The answer should hold only the lines from the beginning of the listing below to the line containing "html: <div>1. AI", both included, with every picture left out.

·····

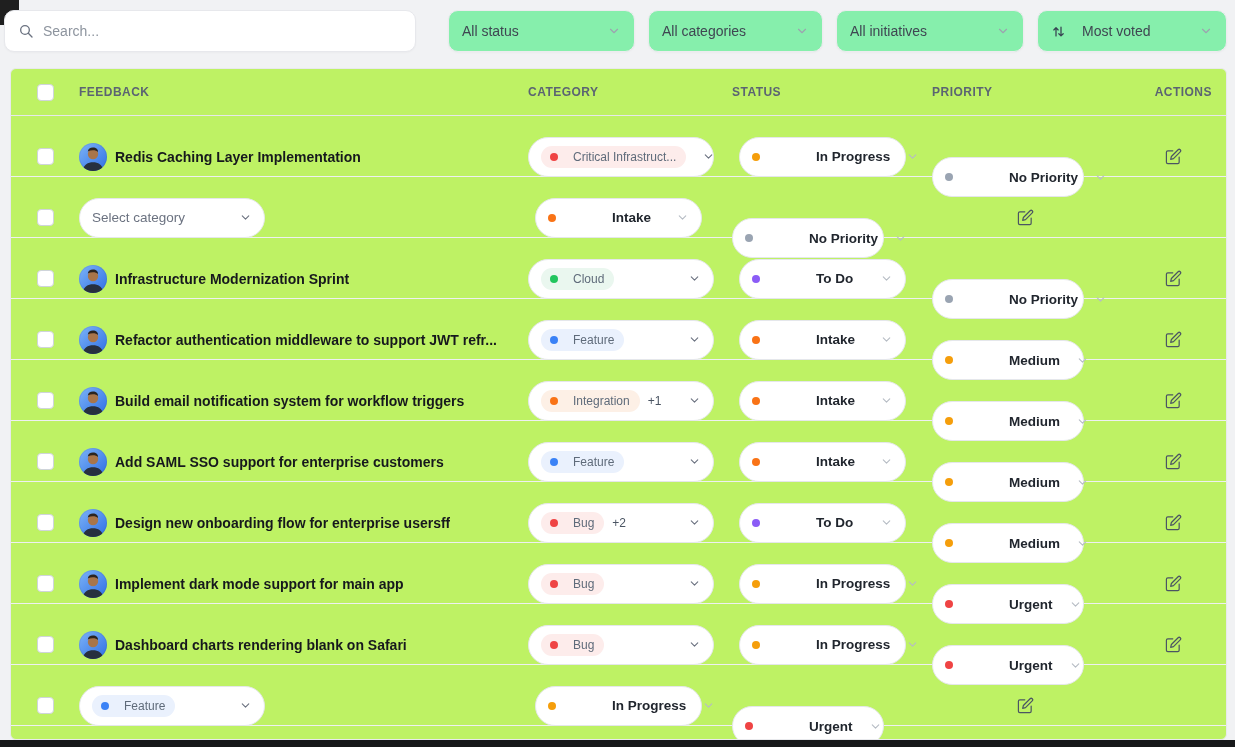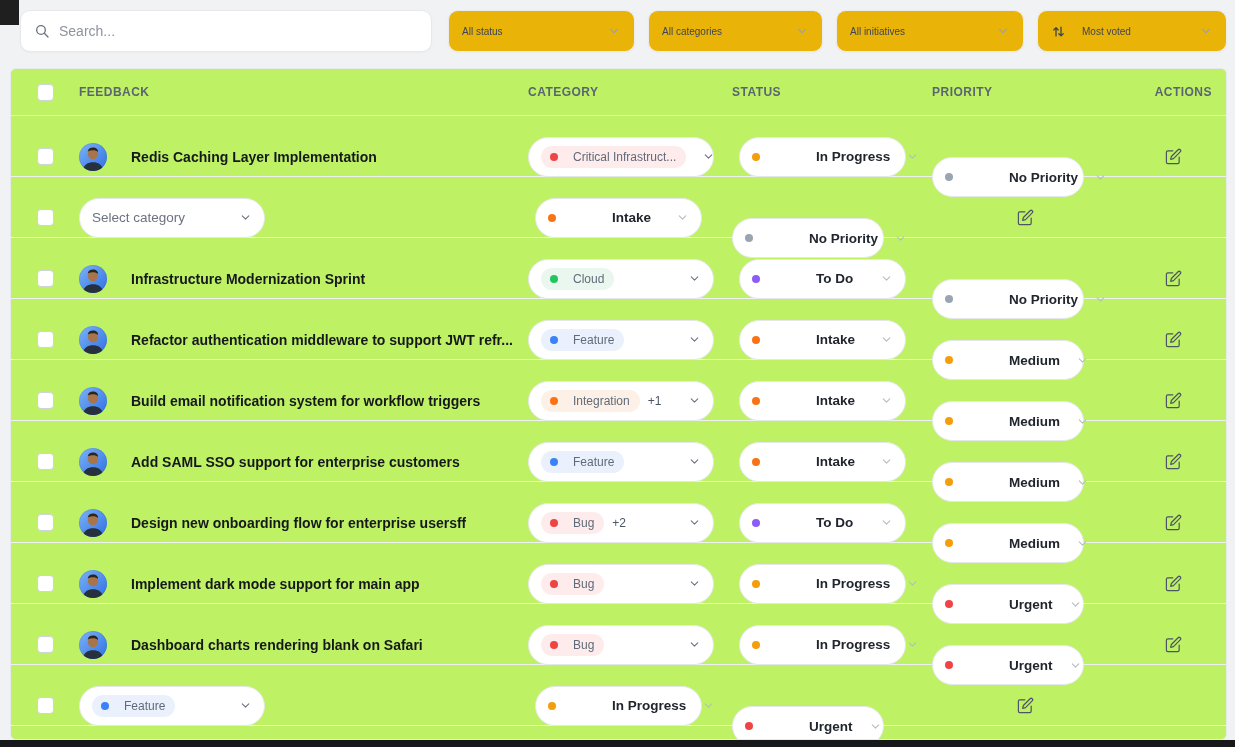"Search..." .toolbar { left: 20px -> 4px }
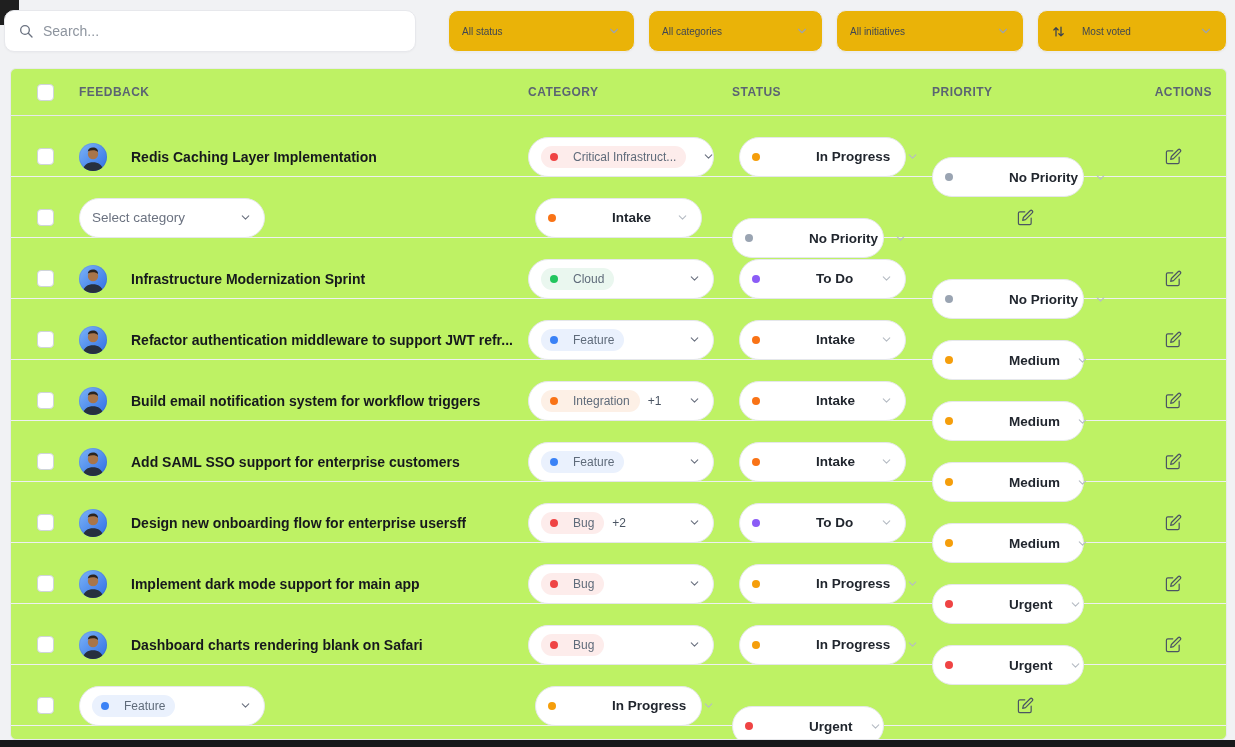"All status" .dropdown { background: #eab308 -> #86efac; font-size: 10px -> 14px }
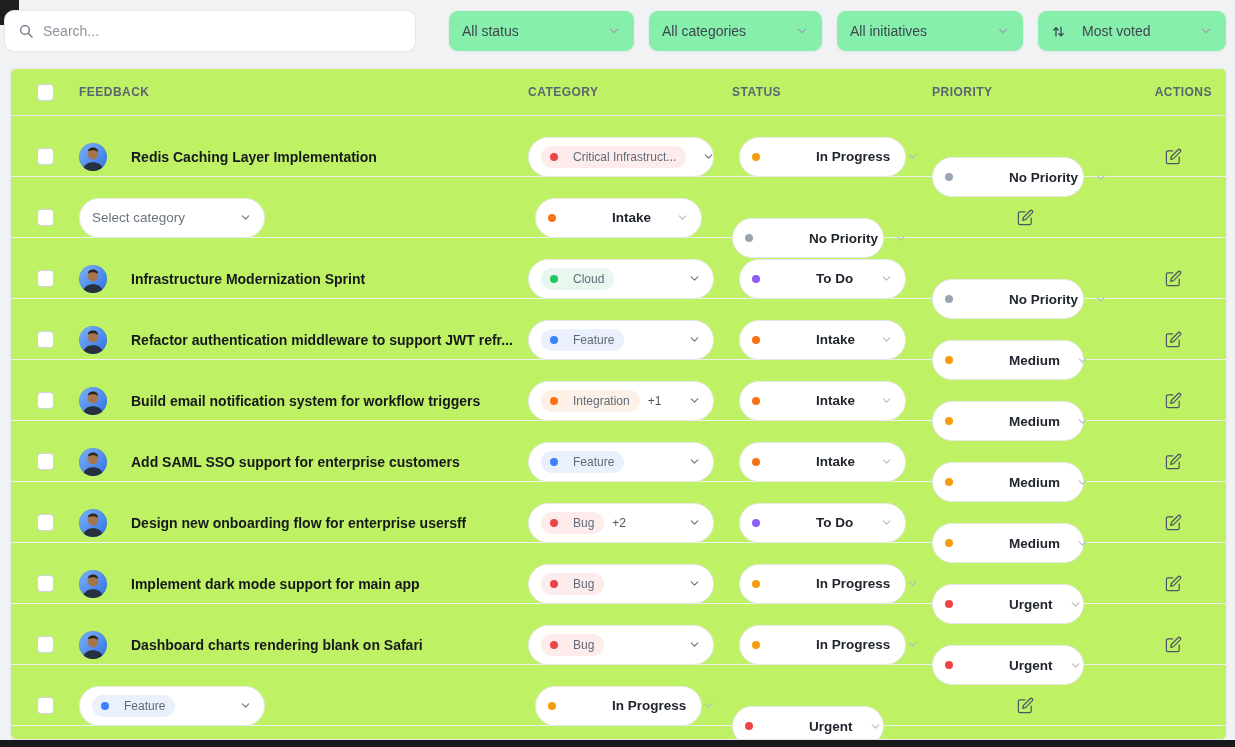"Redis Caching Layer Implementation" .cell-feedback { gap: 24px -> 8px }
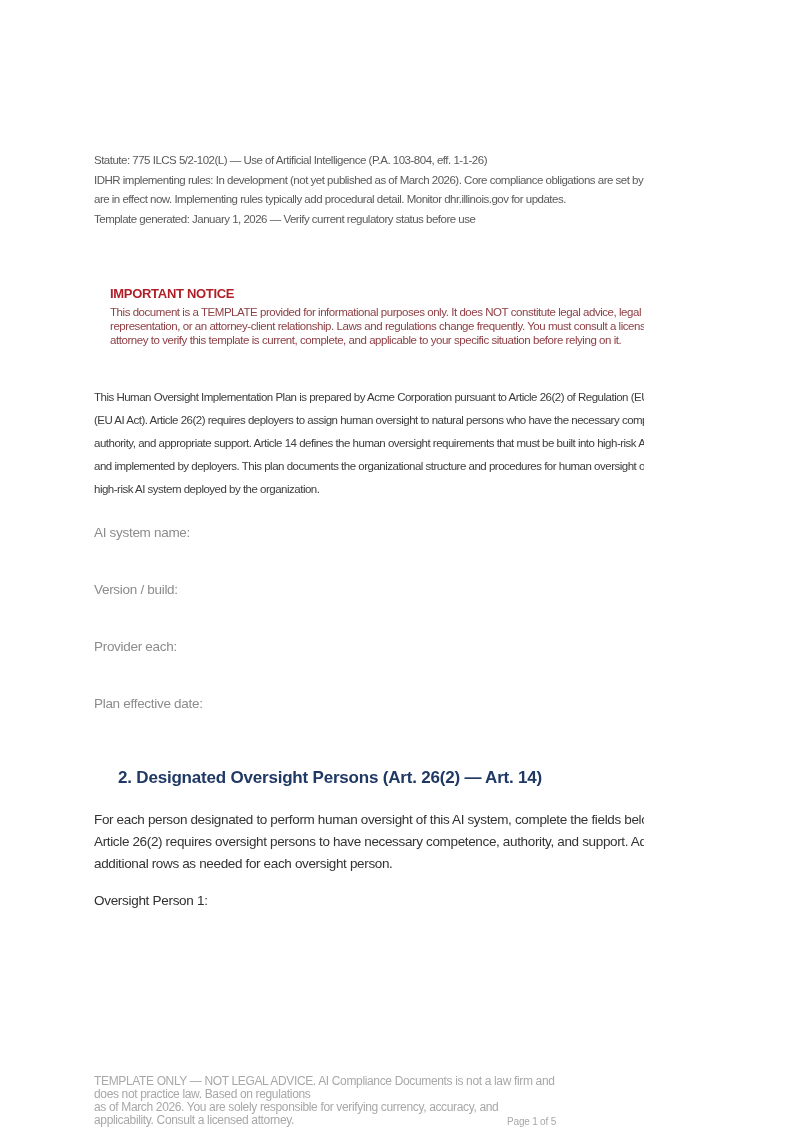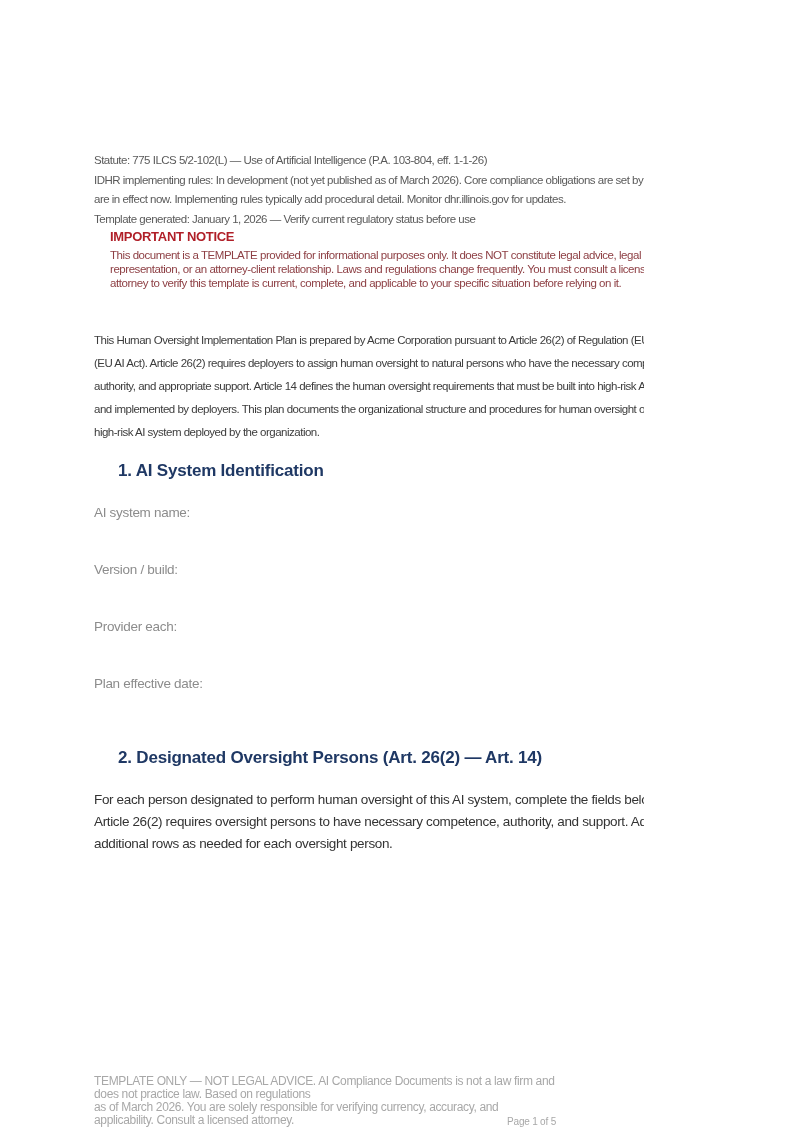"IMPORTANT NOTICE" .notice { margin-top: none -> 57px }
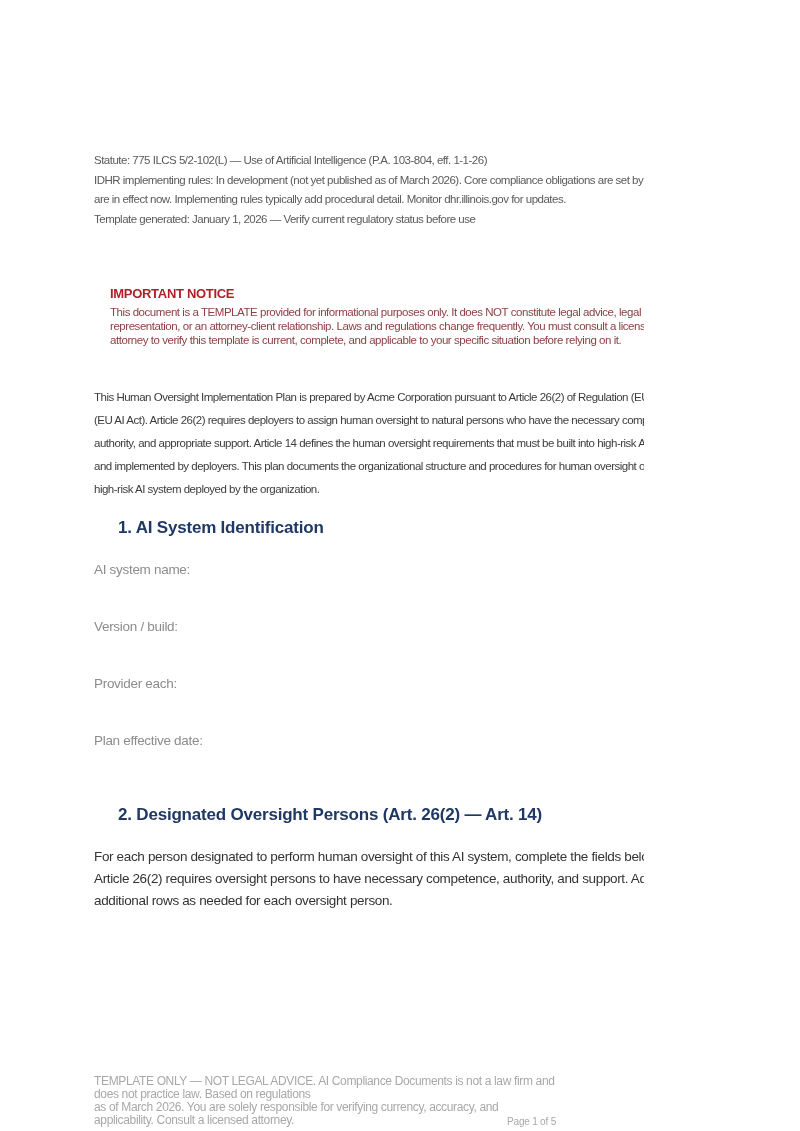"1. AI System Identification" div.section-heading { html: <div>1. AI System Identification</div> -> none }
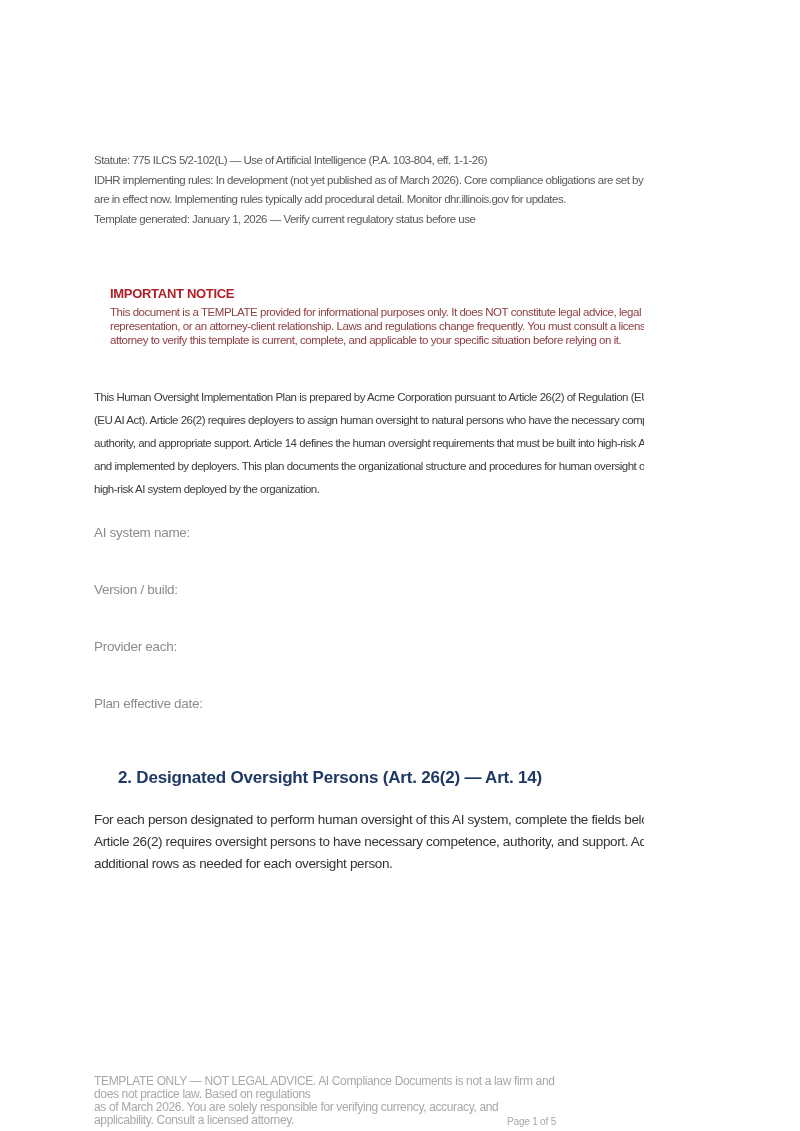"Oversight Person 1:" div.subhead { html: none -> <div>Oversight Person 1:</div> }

·····

**Task response:**
"Search..." .toolbar { left: 20px -> 4px }
"All status" .dropdown { background: #eab308 -> #86efac; font-size: 10px -> 14px }
"Redis Caching Layer Implementation" .cell-feedback { gap: 24px -> 8px }
"IMPORTANT NOTICE" .notice { margin-top: none -> 57px }
"1. AI System Identification" div.section-heading { html: <div>1. AI System Identification</div> -> none }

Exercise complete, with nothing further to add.